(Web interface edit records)
=== Begin Enclosure ===

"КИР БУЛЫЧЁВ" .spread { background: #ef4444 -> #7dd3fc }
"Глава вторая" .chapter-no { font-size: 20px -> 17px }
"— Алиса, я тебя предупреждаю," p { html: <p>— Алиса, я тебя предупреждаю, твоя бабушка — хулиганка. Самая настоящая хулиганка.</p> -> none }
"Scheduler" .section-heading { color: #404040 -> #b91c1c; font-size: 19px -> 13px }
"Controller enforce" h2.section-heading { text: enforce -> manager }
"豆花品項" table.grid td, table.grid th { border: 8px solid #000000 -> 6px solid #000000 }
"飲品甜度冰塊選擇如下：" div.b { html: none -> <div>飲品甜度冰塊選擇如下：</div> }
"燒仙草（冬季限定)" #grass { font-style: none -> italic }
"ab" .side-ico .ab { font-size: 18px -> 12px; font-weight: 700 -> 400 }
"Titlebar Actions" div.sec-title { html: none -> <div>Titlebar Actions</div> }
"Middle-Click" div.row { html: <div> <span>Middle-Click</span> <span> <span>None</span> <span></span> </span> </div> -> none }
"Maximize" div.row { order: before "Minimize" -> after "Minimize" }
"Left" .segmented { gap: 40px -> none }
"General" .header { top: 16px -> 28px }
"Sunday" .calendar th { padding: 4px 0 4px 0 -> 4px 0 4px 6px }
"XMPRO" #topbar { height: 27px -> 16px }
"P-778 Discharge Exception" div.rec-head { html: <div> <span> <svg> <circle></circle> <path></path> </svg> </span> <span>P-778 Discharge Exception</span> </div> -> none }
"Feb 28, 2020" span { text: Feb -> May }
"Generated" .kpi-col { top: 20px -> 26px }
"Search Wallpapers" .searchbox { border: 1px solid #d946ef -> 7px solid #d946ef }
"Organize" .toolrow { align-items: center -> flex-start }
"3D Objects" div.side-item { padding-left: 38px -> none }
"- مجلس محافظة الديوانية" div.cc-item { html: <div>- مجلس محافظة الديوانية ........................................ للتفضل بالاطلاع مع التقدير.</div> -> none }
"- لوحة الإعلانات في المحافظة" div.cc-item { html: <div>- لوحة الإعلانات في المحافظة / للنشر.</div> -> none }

=== End Enclosure ===

Work through the entries, filtering for the string "side", and copy each line that holds it.

WRITTEN ANSWER:
"ab" .side-ico .ab { font-size: 18px -> 12px; font-weight: 700 -> 400 }
"3D Objects" div.side-item { padding-left: 38px -> none }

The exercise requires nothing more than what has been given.